Unreal Engine 4 Integration

| Published 2020-12-04

Unreal Engine 4 Integration - 23.0

These release notes describe changes to the Oculus Source Distribution for Unreal Engine available from the Oculus GitHub repository.

  • All versions of Unreal 4.10 and later include built-in support for Oculus Rift, including automatic stereoscopic rendering and tracking.

  • Oculus Quest support is included in version 4.22 or later.

  • Oculus Quest 2 support is included in version UE 4.25 or later, with version 20.1 of the Oculus integration (Oculus Source Distribution).

  • Oculus Go support is included in Unreal 4.19 and later, up to the v18 release of the Oculus integration. There is no Go support in Oculus distribution v19 and later.

For more information, see the Unreal Engine Developer Guide.

Oculus Source Distribution

The Oculus GitHub distribution of Unreal Engine source code includes the latest SDKs and provides the most recent features. Access requires a GitHub account subscribed to the private EpicGames/UnrealEngine repository (instructions here).

Note: To access the files on GitHub, you must be logged into a subscribed account, otherwise you will get a 404 error when accessing the following link.

What's New

  • OVRPlugin updated to v23 (1.55.0)

  • Increased performance of Multi-View apps by optimizing shader generation and by making sure only view-dependent variables are generated as arrays by way of a new VIEW_UNIFORM_BUFFER_MEMBER_PER_VIEW macro.

  • Reduced Vulkan latency by optimizing the rendering pipeline to better use fragment density maps to drive foveation.

  • Added Phase Sync adaptive frame timing to Oculus Quest and Quest 2 apps. To enable this in UE4, go to Edit > Project Settings > Plugins > OculusVR, and then select Mobile > Phase Sync.

  • Oculus Quest 2 can now set 80Hz and 90Hz display refresh rates when "quest2" is added as a target device in the Android Manifest.

  • Added DisplayRefreshRateChanged event-based delegates and components so that apps can detect if the system changes the display refresh rate due to throttling.

  • The target device name for Quest 2 in the Android manifest is now written out as "quest2". The older alias "delmar" is deprecated.

  • Rift CV1 is now the default color space if the color gamut setting is unknown or not enabled.

  • Late Latching is now automatically disabled when Occlusion Culling is active.

  • On Quest and Quest2, memory bound to Vulkan MSAA attachments is now lazy-allocated to keep them on-tile and prevent taking up actual memory.

Bug Fixes

  • Fixed SceneCapture2D with Multi-View SceneColor.

  • Fixed non-Multi-View render targets in Multi-View scenes.

  • Fixed hash collisions in the PSO cache.

  • Fixed an issue where audio could playback on the default audio device instead of the selected device.

  • Fixed the editor primitive / gizmo offset issue.

  • Fixed a shader compiler error in the MobileSceneCapture example.

  • Fixed an issue that would scramble Manifest-USFSFiles_Android.txt upon being read.

Known Issues

  • None, at this time.


Additional Distributions

You can also obtain Unreal Engine as a binary from Unreal or from the GitHub repository for Epic Games.

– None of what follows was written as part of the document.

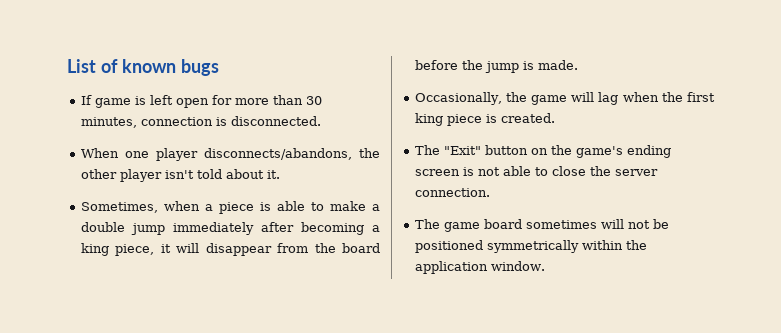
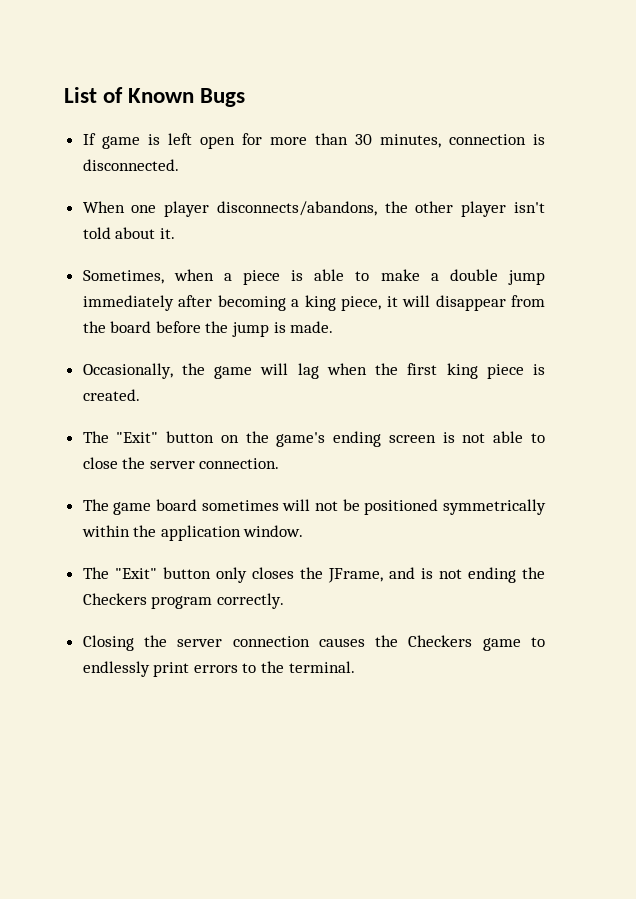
[121,59,219,76] known bugs -> [128,88,246,107] Known Bugs
(545, 266) none -> [82,567,545,583] [82,593,284,609] [82,635,545,651] [82,661,355,677] // The "Exit" button only closes the JFrame, and is not ending the Checkers program correctly. // Closing the server connection causes the Checkers game to endlessly print errors to the terminal.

Note that these version of Unreal Engine contain older versions of the Oculus integration.

For more information on the differences between different Unreal options and how to access them, see the Version Compatibility Matrix in our Developer Guide.

Unreal Source Distribution

The standard Epic source distribution hosted on GitHub is typically about a month behind the Oculus branch in feature support. Access requires a GitHub account subscribed to the private EpicGames/UnrealEngine repository (instructions here).

Note: To access the files on GitHub, you must be logged into a subscribed account, otherwise you will get a 404 error when accessing the following link.

Unreal Engine Binary

For beginning or casual developers, we recommend the Unreal Engine binary available through Epic’s Launcher.